According to Greene County Public Schools Business & Facilities Director Kim Powell, the Health Cottage – which School Board members said might be the only program of its type in the state—has an estimated operating cost of $167,000 per year.
But this school district has more pressing needs: The Code of Virginia requires schools to provide the professionals needed to care for specific needs of students. And, with the number of students with chronic illnesses, such as diabetes, on the rise here, school medical personnel have called for more licensed staff to help care for them.
At the April 9 School Board meeting, Dingledine told the School Board that doing away with the Health Cottage and redeploying and adding to existing health staff would create a “$63,000 savings.”
However, the school district will continue to offer diagnostic services for students in grades K-12 and athletic and special education physicals to students.
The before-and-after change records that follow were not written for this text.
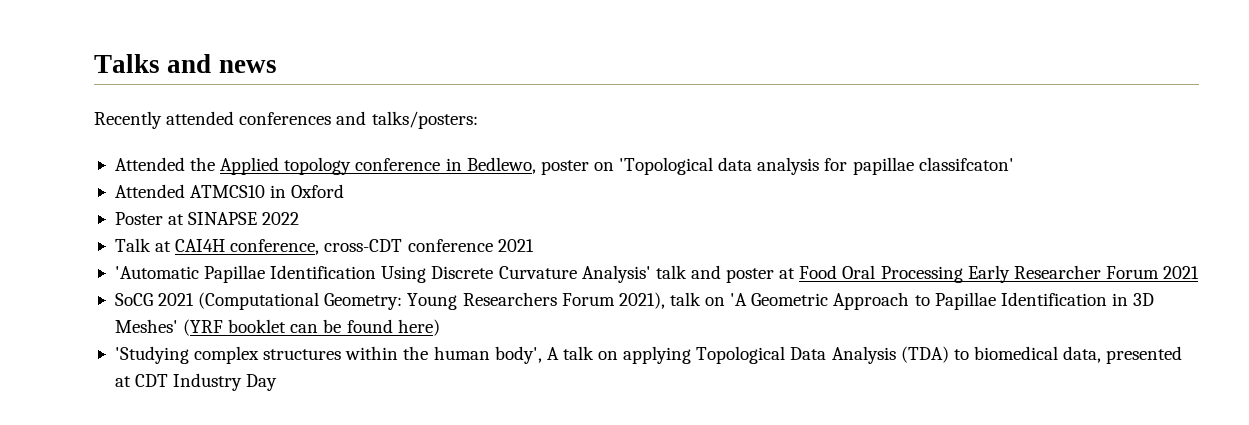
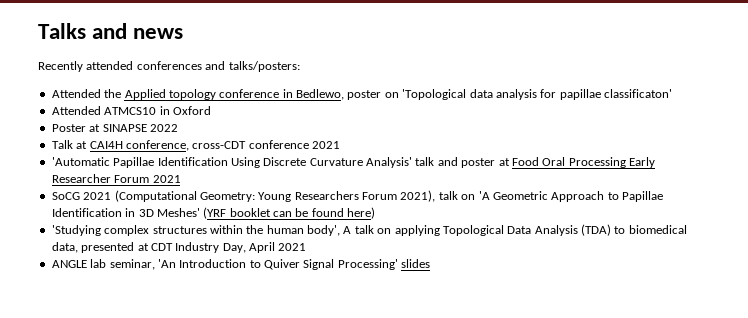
[918,157,1014,171] classifcaton' -> [604,89,672,98] classificaton'
[246,374,278,391] Day -> [222,242,307,253] [51,259,431,270] Day, April 2021 // ANGLE lab seminar, 'An Introduction to Quiver Signal Processing' slides

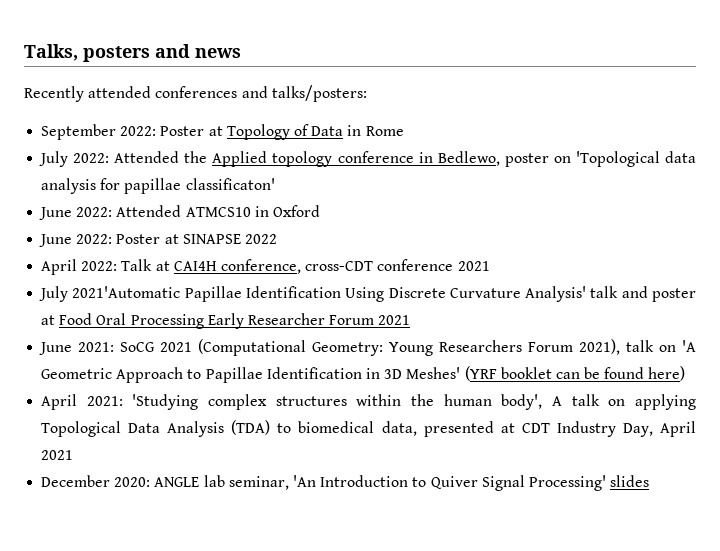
[38,23,86,39] Talks -> [24,44,150,62] Talks, posters
(300, 66) none -> [41,124,404,140] [39,151,110,167] September 2022: Poster at Topology of Data in Rome // July 2022:
(672, 93) none -> [39,207,113,220] June 2022:
(211, 110) none -> [39,234,113,247] June 2022:
(178, 128) none -> [41,259,118,275] April 2022:
[51,157,110,166] 'Automatic -> [39,286,181,302] July 2021'Automatic
(181, 179) none -> [39,342,115,355] June 2021:
(376, 213) none -> [41,394,123,410] April 2021:
(307, 247) none -> [41,475,151,487] December 2020:

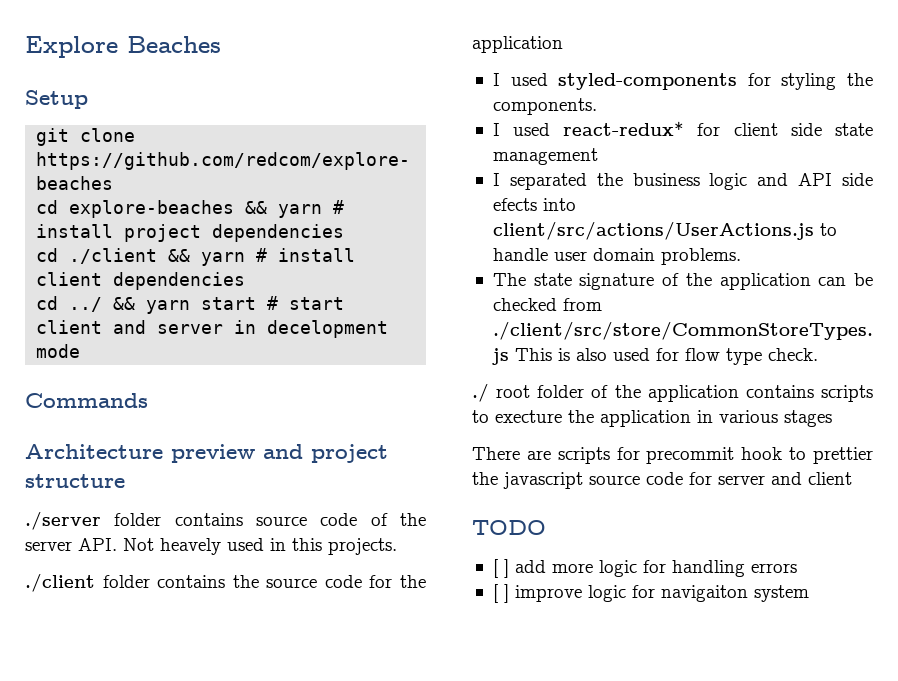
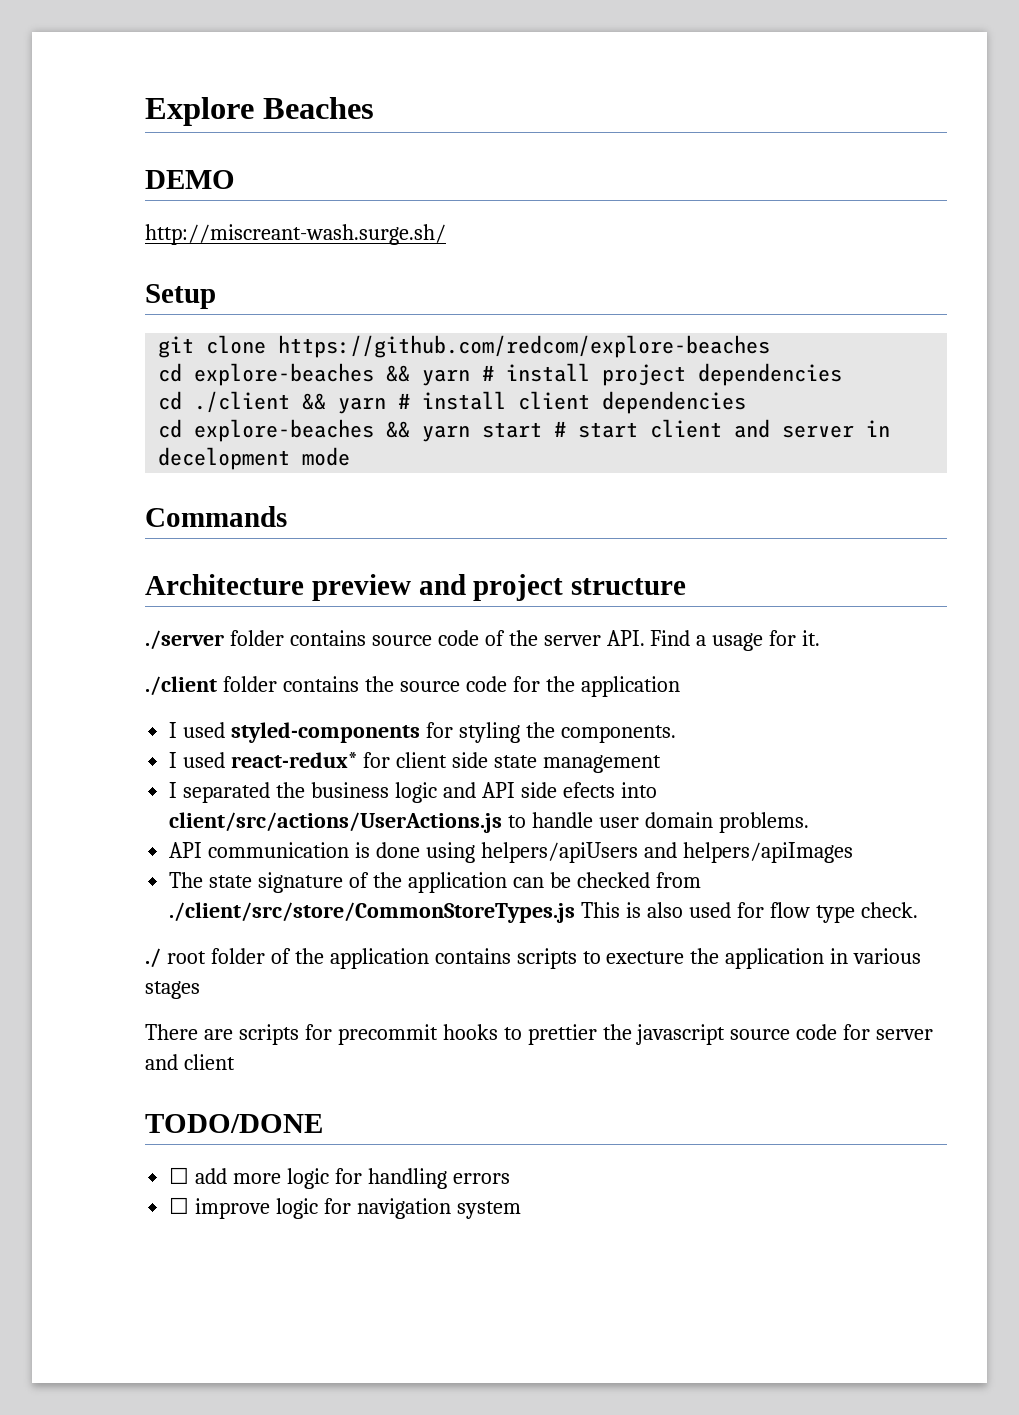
(221, 44) none -> [145,170,235,189] [145,224,446,245] // DEMO // http://miscreant-wash.surge.sh/
[69,297,103,312] ../ -> [194,419,375,442] explore-beaches
[123,538,397,555] Not heavely used in this projects. -> [650,630,821,651] Find a usage for it.
(741, 256) none -> [169,842,853,863] // API communication is done using helpers/apiUsers and helpers/apiImages
[741,447,783,460] hook -> [442,1024,498,1040] hooks
[472,520,546,535] [492,559,509,578] TODO // [ ] -> [145,1114,323,1133] [169,1167,190,1184] TODO/DONE // ☐
[492,584,509,603] [ ] -> [169,1197,190,1214] ☐
[660,585,748,602] navigaiton -> [356,1198,451,1219] navigation

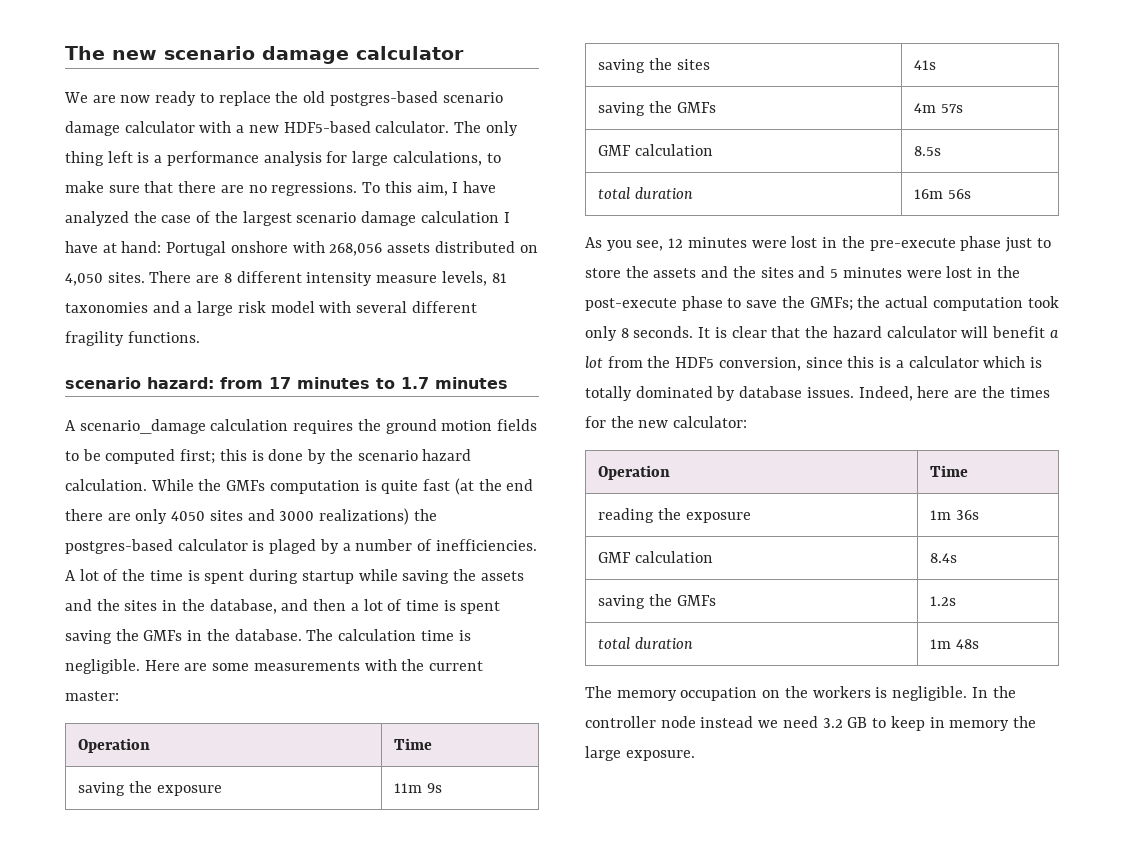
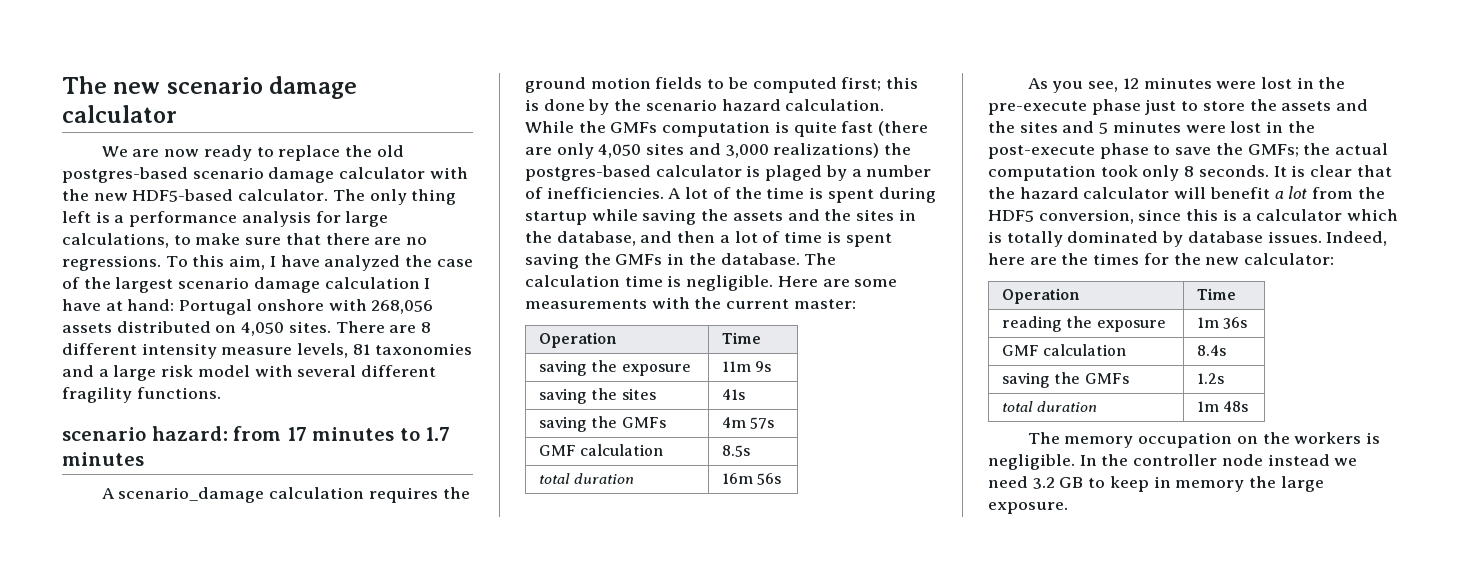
[236,125,245,133] a -> [62,189,89,201] the
[454,478,534,495] [65,509,103,521] (at the end there -> [878,121,929,136] (there
[171,509,315,521] 4050 sites and 3000 -> [598,143,769,158] 4,050 sites and 3,000

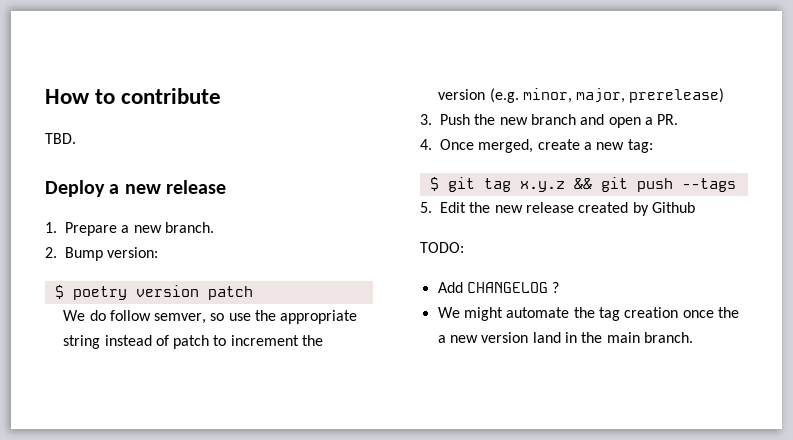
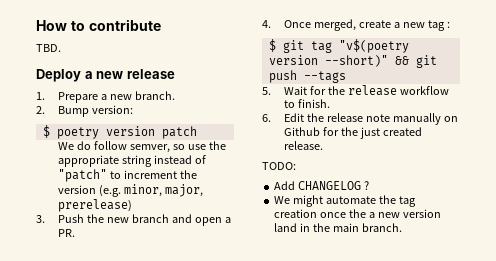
[173,335,210,349] patch -> [57,169,107,182] "patch"
[627,139,653,153] tag: -> [427,20,450,31] tag :
[519,181,565,192] x.y.z -> [338,39,409,53] [268,55,388,67] "v$(poetry version --short)"
[440,202,695,216] Edit the new release created by Github -> [283,85,449,96] [283,99,330,108] [262,113,458,125] [283,127,422,139] [283,141,323,150] Wait for the release workflow to finish. // 6. Edit the release note manually on Github for the just created release.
A nurse practitioner – a position not required by the state, for which this school district pays $54,790 a year—is also given compensatory time if physicals take place after regular school hours.
In addition, though the school administrators have explained that there is a small charge for services, they have admitted that those fees are not always collected.
At the April 9 meeting, Dingledine assured the School Board that a better system would be put in place for collecting those fees, but Flynn objected.
“I have a problem with continuing to provide services that are supposed to be assessed where the fee is not collected; then giving someone paid time off for doing those things that we should be collecting money for,” said Flynn.
“Are we in agreement?” Flynn asked Dingledine. “This person is … not going to be taking compensatory time because (she) has provided services to the students.”
The Greene school district has, in addition to the nurse practitioner, a registered nurse who is paid $44,750, and two licensed practical nurses. It plans to hire one more licensed practical nurse.
Regardless, the School Board voted to approve the plan submitted by the administration with the understanding that it could be changed if necessary.
That step taken, School Board Chairman Darcy Higgins wondered how to convince the Board of Supervisors to give the school administration more money.
“Maybe they want a five-year plan spelled out. Whatever it is (they want) I think we can provide it.”
But it’s not a five-year plan Catalano says he is looking for: “Overall, this is a tough year … a lot of people fear for their jobs. Business is not as usual. Taxpayers need someone to advocate for them. The Board of Supervisors is trying to encourage County agencies to cut sacrificially to reflect the times.”
While the Board of Supervisors cannot tell the School Board how to spend its money, it can make suggestions.
At the Board of Supervisors’ workshop March 19 workshop, Peyton noted that this school district has two assistant superintendents. He suggested that when Dingledine retires this summer and current Assistant Superintendent David Jeck replaces him, that the slot Jeck vacates not be filled.
But at the April 9 School Board meeting, it was announced that Jeck had indeed been replaced.
Reached after that announcement was made, Peyton commented: “The School Board is very good at giving explanations for what it wants, but it doesn’t give enough justification for what it needs.”
The School Board, says Higgins, has requested another meeting with the Board of Supervisors on April 22. A public hearing on the budget is scheduled for Tuesday, April 29 at 7:30 p.m. at William Monroe High School.